She figured that keeping big cats away from people could be the most effective way to keep them alive.

A better idea was to eliminate the need to retaliate in the first place. Or, in other words, build better fences. Maasai keep their livestock in fenced rings fortified by sharp thorns from Acacia trees. The cows stay inside the ring and the lions stay out; any break in the flimsy chain invites a hungry cat inside. But what if they fortified the barrier with chain link and held it in place with sturdy trees? Laly figured that keeping big cats away from people could be the most effective way to keep them alive.

So since 2000, Laly and her staff, which has grown to 65, have been pursuing her idea of building better fences, or as she calls them, living walls for livestock within a boma, the Maasai word for a family’s plot. With grants from National Geographic’s Big Cats Initiative and several foundations, as well as a fundraising program that allows donors to sponsor a living wall, Laly’s goal is to build 100 of the by the end of this year. The longer term plan is to create 1,200 in nearby villages, then expand to other areas.

It brings to mind the proverb about teaching a man to fish versus catching one for him. “We’re not building these for them,” Laly said standing in a dusty expanse near several small huts. Each Maasai family has to cover 25 percent of the cost of the new fence. Then they have to certify that they’ll maintain it, and patch it when necessary. Usually it’s worth it.

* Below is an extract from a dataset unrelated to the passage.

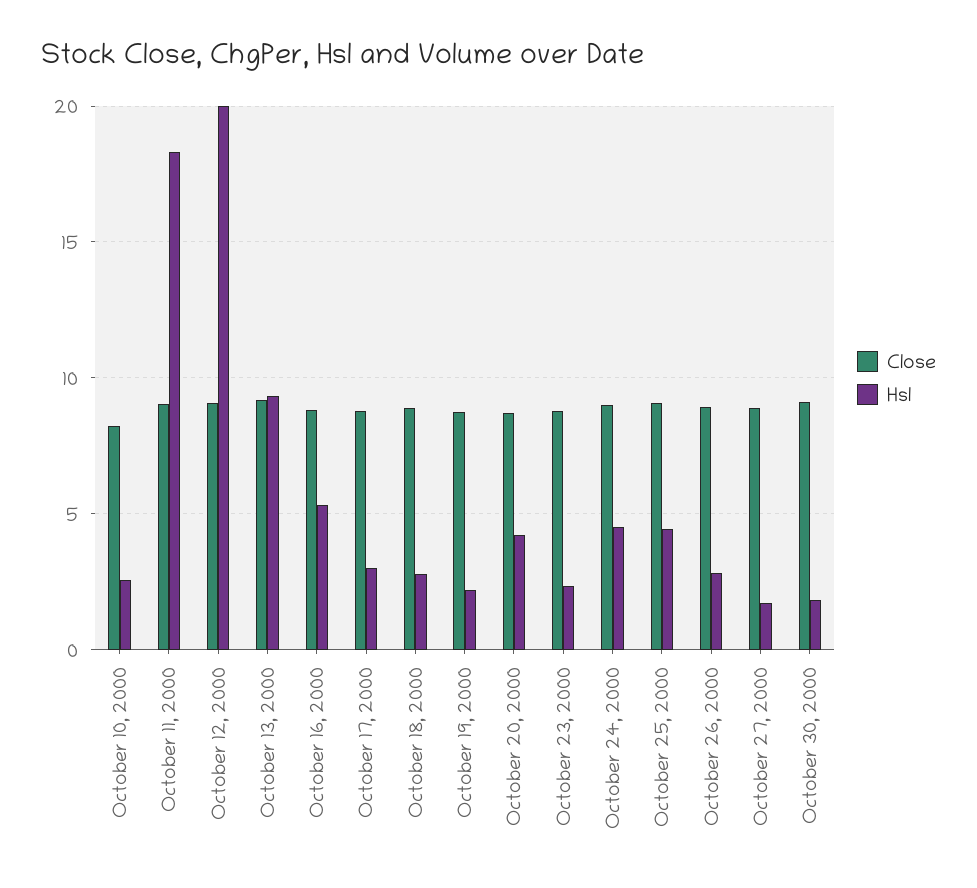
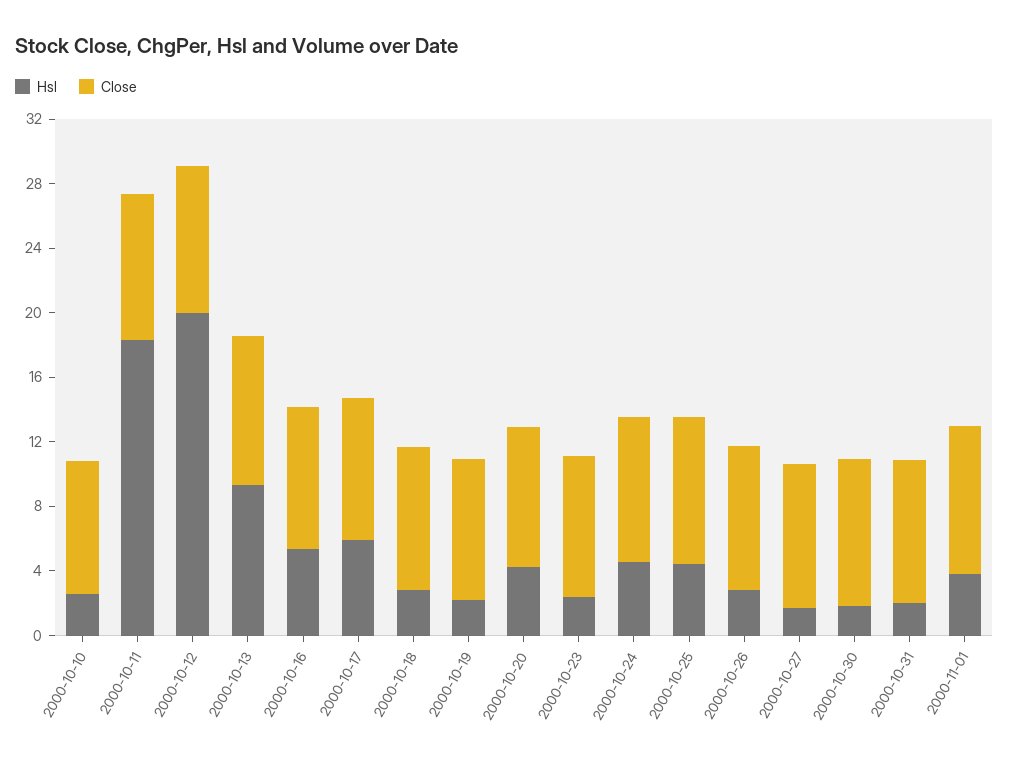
Hsl, October 17, 2000: 3 -> 6
Hsl, 2000-10-31: none -> 2
Close, 2000-10-31: none -> 9
Hsl, 2000-11-01: none -> 4
Close, 2000-11-01: none -> 9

One Maasai elder said he had long been paying much more than the set-up cost in hours unslept, staring awake listening for lions.

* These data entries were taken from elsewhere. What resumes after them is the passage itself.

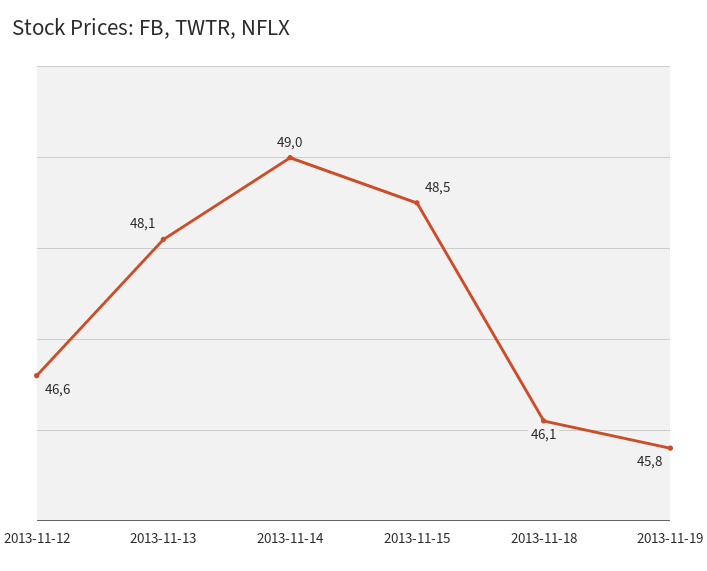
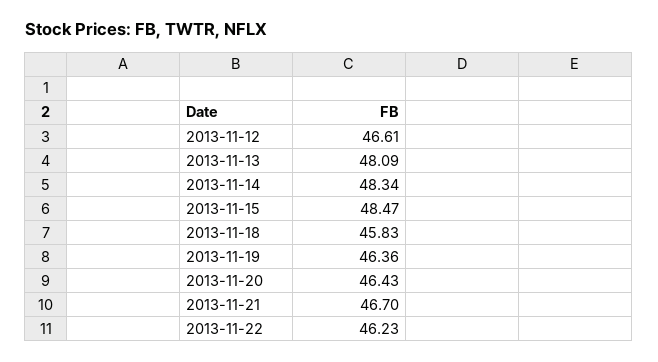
2013-11-14: 49 -> 48.34
2013-11-18: 46.1 -> 45.83
2013-11-19: 45.8 -> 46.36
2013-11-20: none -> 46.43
2013-11-21: none -> 46.7
2013-11-22: none -> 46.23

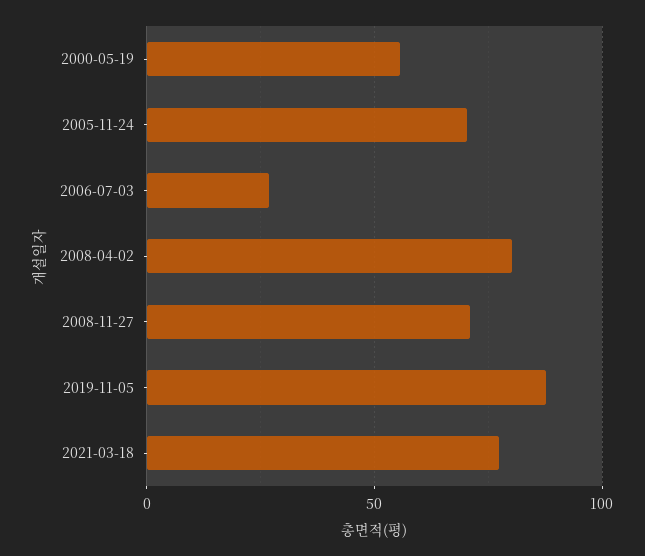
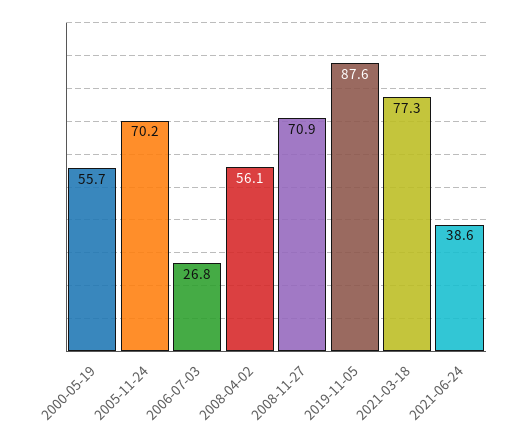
2008-04-02: 80 -> 56.1
2021-06-24: none -> 38.6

B efore we left Tanzania, Laly wanted to make sure we got to see some wildlife. She took us to one of her favorite spots, a jutting outcrop called Ngarhari Rock that could be the backdrop for the live-action version of the Lion King. It’s also the spot where she married her husband, Charles, who helped her build Noloholo.

“In order to make a real difference in conservation you have to be dedicated and make a commitment to an area,” she said, waxing philosophical about why she’ll probably never leave Africa.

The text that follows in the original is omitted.